James Palardy, a Brown University graduate student and co-author of the Nature paper, said the results indicate that these corals may become the dominant species in reefs and could play a role in protecting these critical marine ecosystems.



“These ‘super-feeders’ have an ecological advantage, one that may protect reefs from extinction,” Palardy said. “If our results hold up with other species, we may well see that these resilient corals are the future for our reefs.”

Coral reefs reduce beach erosion, support tourism and serve as breeding grounds and habitat for fish. A 2006 report by the United Nations Environment Programme put the value of coral reefs at $100,000 to $600,000 per square kilometer per year.

But the UNEP report states that 30 percent of the world’s coral reefs are severely damaged or dead and that 60 percent of remaining reefs will vanish by 2030. Several factors are to blame, from pollution to overfishing. Scientists say the biggest new threat is global warming. Because corals are highly sensitive to temperature, even small amounts of warming can trigger bleaching.

When water temperatures rise, coral expel single-celled algae called zooxanthellae, which live inside coral tissue and give corals their color and, more importantly, supply the bulk of their food energy. If bleaching persists, corals die, leaving behind ghostly limestone skeletons.

Some corals can survive bleaching. The reasons for this, however, aren’t well understood. Palardy and his colleagues had a hunch: In the absence of algae-derived nutrition, corals may tap energy reserves or increase feeding, a process where corals use their tiny tentacles to “grab” passing plankton and stuff them into their stomachs.

To study the role metabolism and feeding might play in coral resiliency, Palardy, a Brown Ph.D. student in the Department of Ecology and Evolutionary Biology, collaborated with Andréa Grottoli, an assistant professor of geological sciences at Ohio State University, and Lisa Rodrigues, a post-doctoral research fellow in biology at Villanova University.

The team took chunks of three types of healthy Hawaiian corals – M. capitata, another branching coral called Porites compressa and the mounding coral Porites lobata – from colonies off the coast of Oahu and put them in eight outdoor tanks. Water in four of the tanks was kept at 27° C, the typical reef water temperature. In the other four, water temperature was elevated to 30° C, warm enough to trigger bleaching. After 30 days in the tanks, the team measured chlorophyll concentrations, photosynthetic rates, and lipid levels in some corals. The remaining corals were returned to the reef to recover.
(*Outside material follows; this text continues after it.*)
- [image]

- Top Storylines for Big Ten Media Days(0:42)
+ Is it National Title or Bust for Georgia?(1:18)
After two weeks on the reef, researchers covered some of the healthy and bleached corals with fine mesh boxes, which kept plankton out of reach. The boxes went over the corals eight hours a day, then removed for an hour each night for five days. The goal: Empty their stomachs, so that the plankton the corals consumed could be accurately measured. Researchers dissected the corals and painstakingly counted plankton in their stomachs. Researchers also created a system of measurements that gauged the corals’ energy input from feeding.
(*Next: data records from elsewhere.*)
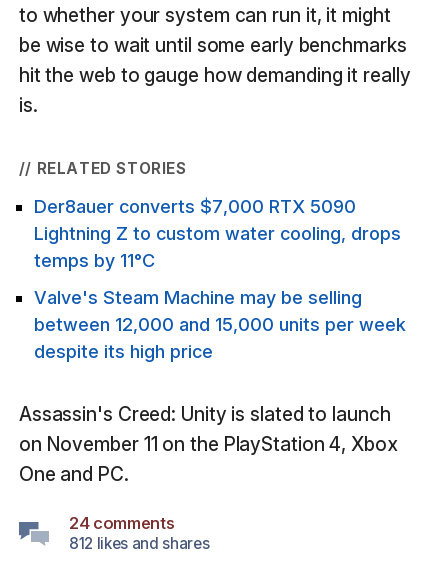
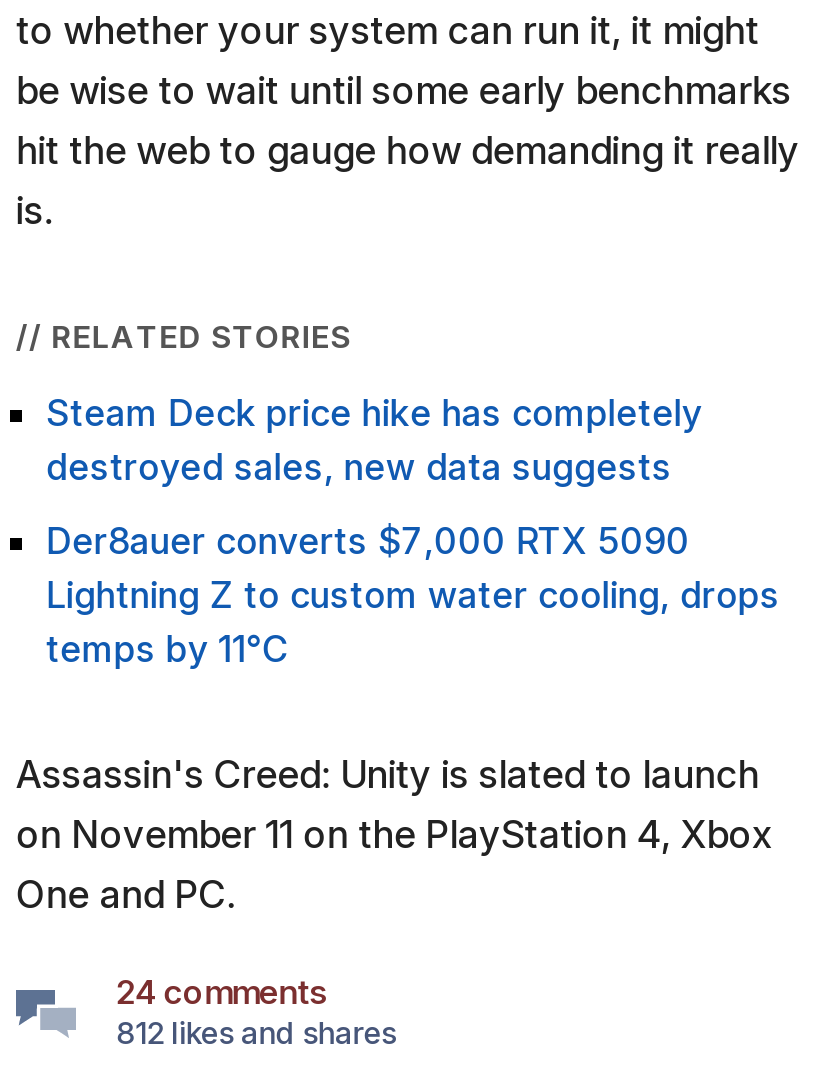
+ Steam Deck price hike has completely
+ destroyed sales, new data suggests

moved down: Der8auer converts $7,000 RTX 5090 | Lightning Z to custom water cooling, drops | temps by 11°C

- Valve's Steam Machine may be selling
- between 12,000 and 15,000 units per week
- despite its high price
Four weeks later, the scientists weighed the remaining corals and again measured chlorophyll concentrations, photosynthetic rates and lipid levels.

The results: P. compressa and P. lobata depleted their energy reserves during bleaching. And when these bleached and unbleached corals were compared, feeding didn’t increase. In contrast, the feeding rates of bleached M. capitata increased five-fold, allowing them to replenish their energy reserves – making it more likely that they’ll survive and spawn after a bleaching event.
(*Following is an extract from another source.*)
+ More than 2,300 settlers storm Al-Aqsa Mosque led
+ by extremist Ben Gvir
“The results were a surprise,” Palardy said. “Previous studies showed that thick tissue layers or mounded shapes made corals resilient. But we found a new resiliency factor – feeding. In evolutionary terms, corals that eat more may win.”

The National Science Foundation, the Mellon Foundation, and a William Penn Fellowship funded the work.

Wendy Lawton | EurekAlert!
Further information:
http://www.brown.edu

More articles from Ecology, The Environment and Conservation:

nachricht Bioinvasion on the rise
15.02.2017 | Universität Konstanz

nachricht Litter Levels in the Depths of the Arctic are On the Rise
10.02.2017 | Alfred-Wegener-Institut, Helmholtz-Zentrum für Polar- und Meeresforschung

All articles from Ecology, The Environment and Conservation >>>

The most recent press releases about innovation >>>

Die letzten 5 Focus-News des innovations-reports im Überblick:

Im Focus: Breakthrough with a chain of gold atoms

In the field of nanoscience, an international team of physicists with participants from Konstanz has achieved a breakthrough in understanding heat transport

In the field of nanoscience, an international team of physicists with participants from Konstanz has achieved a breakthrough in understanding heat transport

Im Focus: DNA repair: a new letter in the cell alphabet

Results reveal how discoveries may be hidden in scientific “blind spots”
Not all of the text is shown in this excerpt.